No jogo do SL Benfica existiram lances polémicos como o golo do Portimonense, que devia ter sido invalidado, uma vez que existe uma falta sobre o André Almeida, que não foi assinalada, e o penalti – e consequente expulsão de Hackman – que fez com que o Portimonense ficasse reduzido a 10. É certo que o lance sobre Salvio deixa muitas dúvidas. Ninguém o nega. Mas, tendo em conta outros lances idênticos, que foram assinalados nesta época e na anterior, não existe razão para contestação, especialmente quando essa contestação vem de Sporting e FC Porto, que beneficiaram de lances semelhantes (lembro-me, por exemplo, do lance que deu 3 pontos preciosos ao Sporting, no jogo da segunda jornada, frente ao Vitória de Setúbal, e do que iniciou a vitória do Porto frente ao Feirense, na época passada). Em qualquer um dos lances enunciados não existiu contestação por parte de responsáveis do Sporting (no lance do Feirense vs FC Porto) ou do FC Porto (no jogo Sporting vs Vitória de Setúbal), pelo que não se percebe porque é que essa contestação surge agora no caso do SL Benfica.

Mais, os dois rivais vão mais longe nos protestos, mencionando também o lance aos 89 minutos, no qual o Portimonense, já com dez jogadores, empata a partida, num lance que foi invalidado por fora de jogo. Tanto Sporting como FC Porto argumentam que o VAR não tinha acesso a linhas que permitissem a conclusão de fora-de-jogo (algo irónico, afinal este facto nunca pareceu interessar quando o VAR anulou, e bem, o golo do empate do Estoril frente ao Sporting). Francisco Marques, o diretor de comunicação do FC Porto, que, semana após semana, contesta todas as decisões de arbitragem que, no seu entender, beneficiam o SL Benfica (curiosamente nunca menciona lances alegadamente errados de outros clubes), publicou no Twitter uma imagem na qual altera as linhas de fora de jogo fornecidas pela Benfica TV, forjando um golo legal. Isto demonstra bem o mal-estar que o SL Benfica provoca aos responsáveis de outros clubes; para eles nada está correto, nem sequer as linhas de fora de jogo de um canal televisivo. Não existirão limites?

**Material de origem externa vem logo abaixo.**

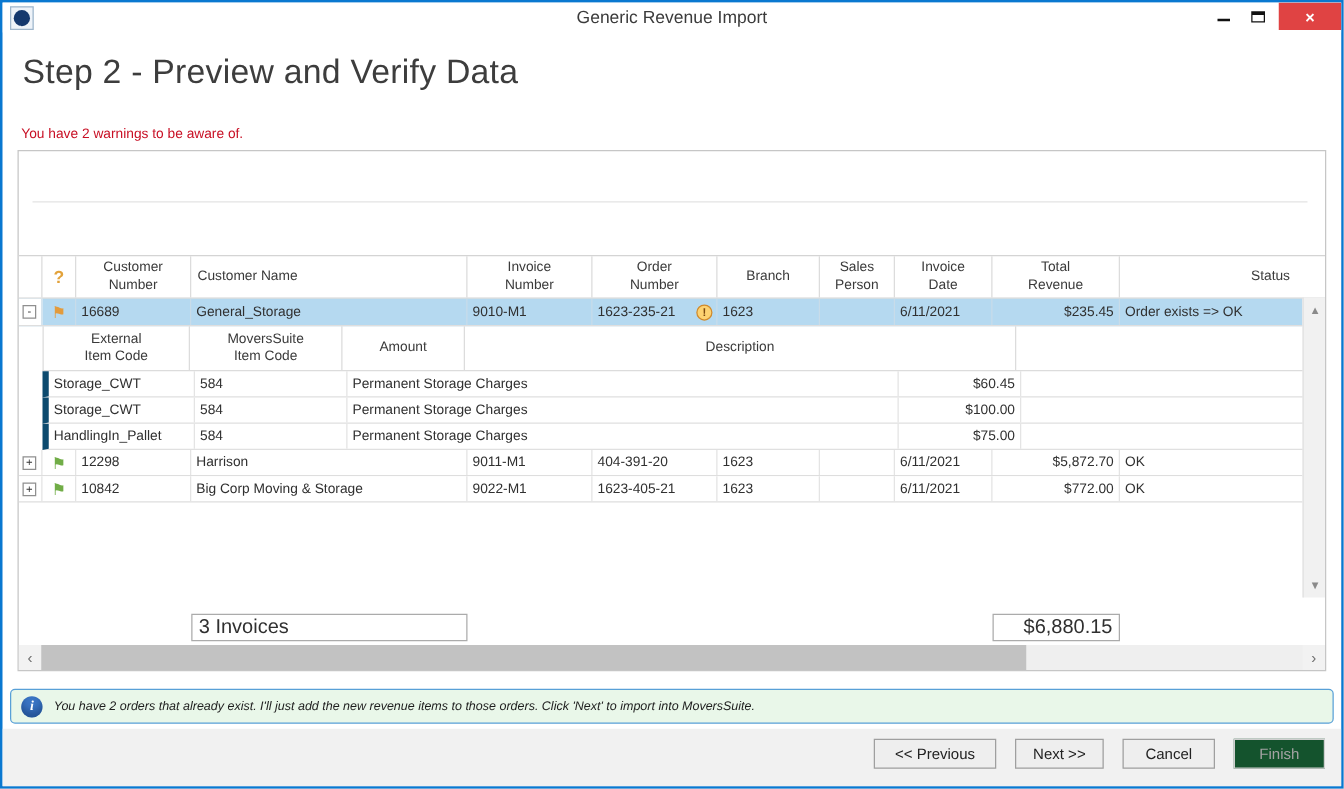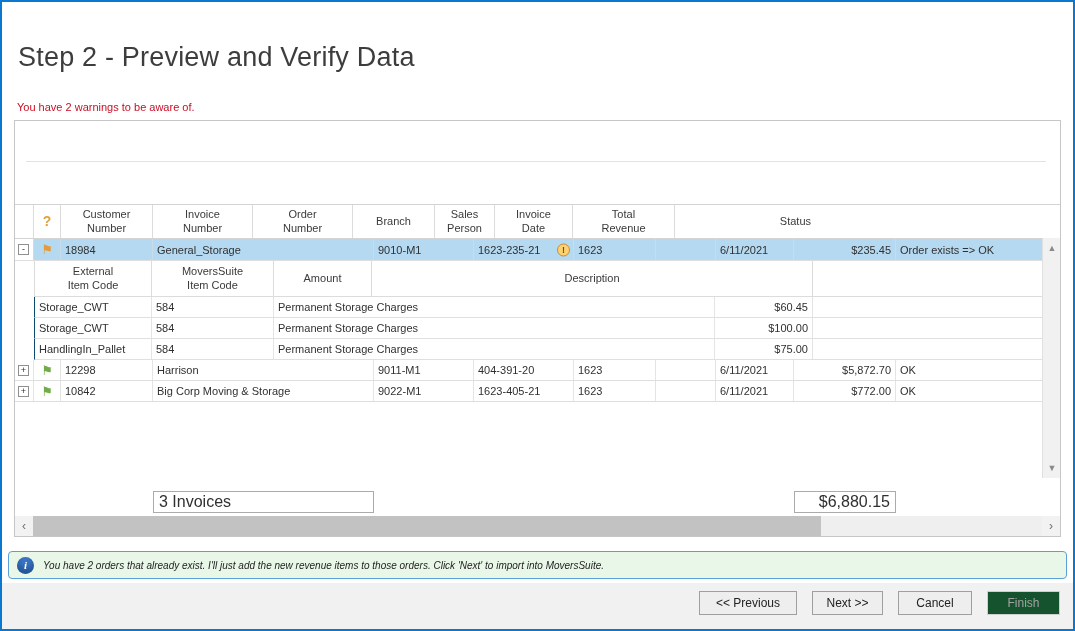"Generic Revenue Import" div.titlebar { html: none -> <div> <div> <span></span> </div> <div>Generic Revenue Import</div> <div> <span></span> </div> <div> <span></span> </div> <div> <span>×</span> </div> </div> }
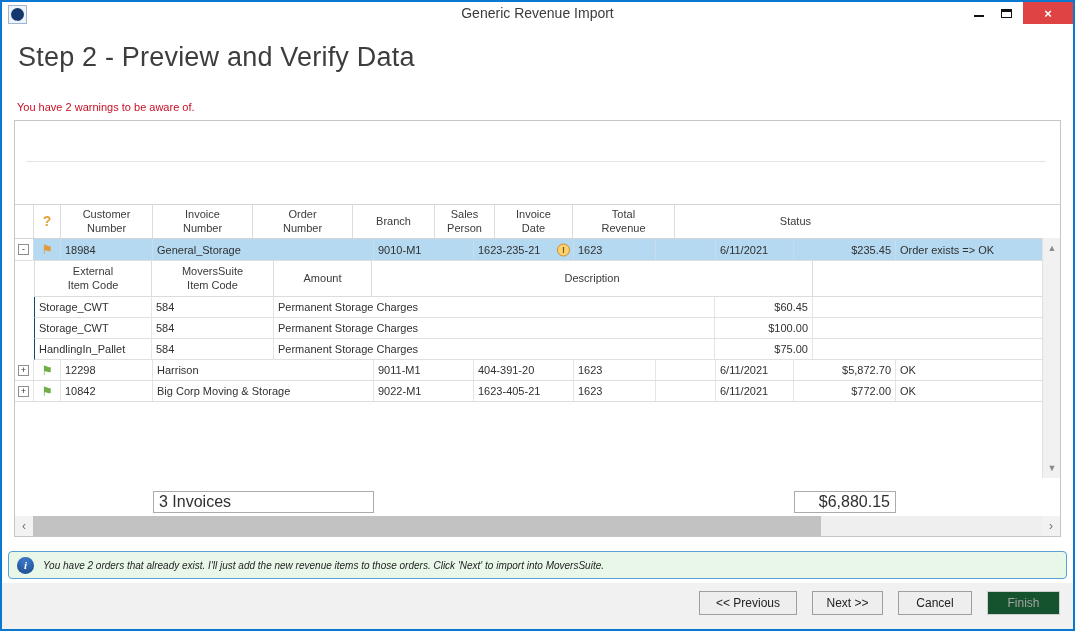"Customer Name" div.hdr-cell { html: none -> <div>Customer Name</div> }
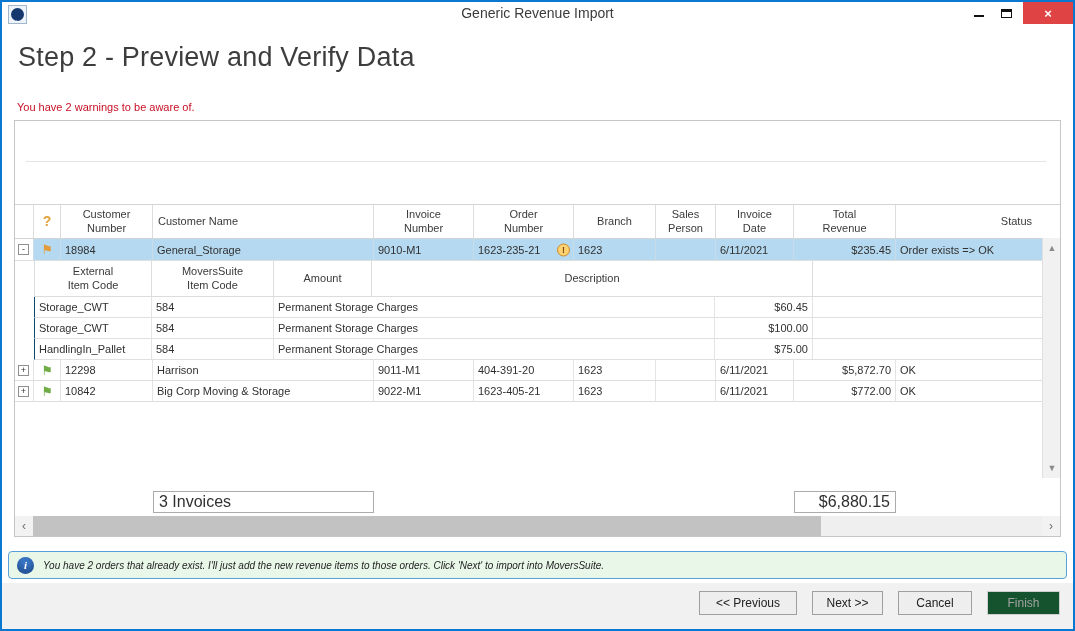"18984" div.cell { text: 18984 -> 16689 }
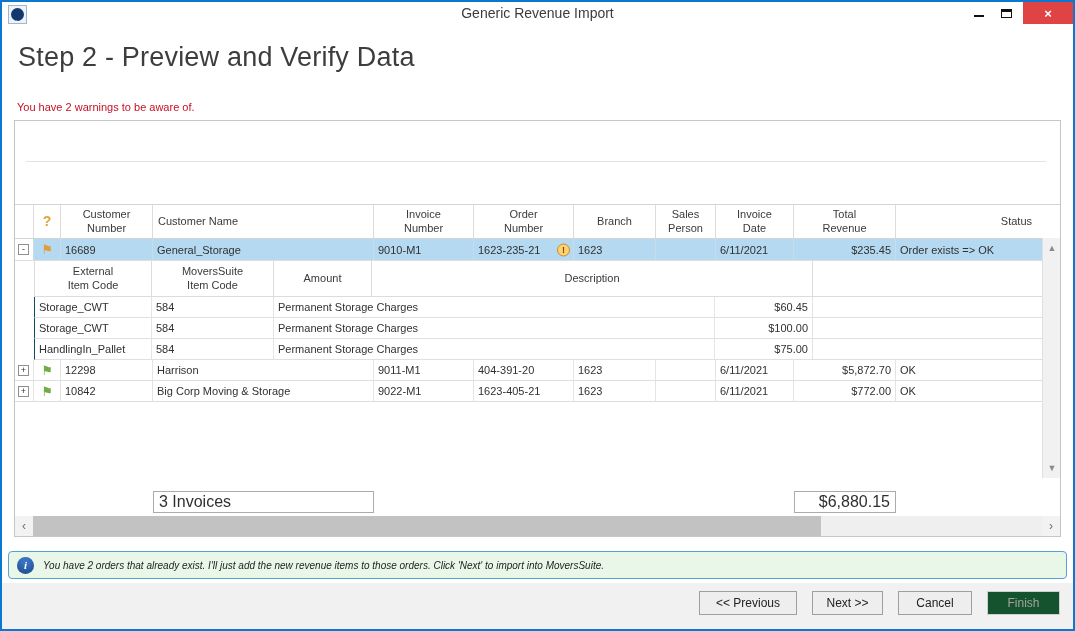"Storage_CWT" .detail-row { border-left: 1px solid #0c4a6e -> 5px solid #0c4a6e }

O SL Benfica podia ter perdido pontos este fim-de-semana. Não os perdeu graças a um golo memorável de André Almeida. A arbitragem não beneficiou o tetracampeão, dado que a única decisão errada foi a validação do golo dos algarvios. Mas sobre esse lance, os “defensores da verdade desportiva” nada têm a dizer. É triste que o futebol tenha chegado a este ponto, mas isso só torna a conquista do penta campeonato uma necessidade maior. E, para conseguir isso, o SL Benfica não pode repetir exibições como a do passado fim-de-semana. Já se percebeu que este ano existirão certos clubes que, fora o campo, tudo farão para impedir a festa encarnada. Ao SL Benfica restará não desperdiçar oportunidades. Exige-se, por isso, uma equipa mais forte e coesa já esta terça-feira frente ao CSKA de Moscovo. Só um desempenho à Benfica permitirá começar da melhor forma a caminhada na Liga dos Campeões. E no próximo sábado, que essa receita do sucesso se repita frente ao Boavista.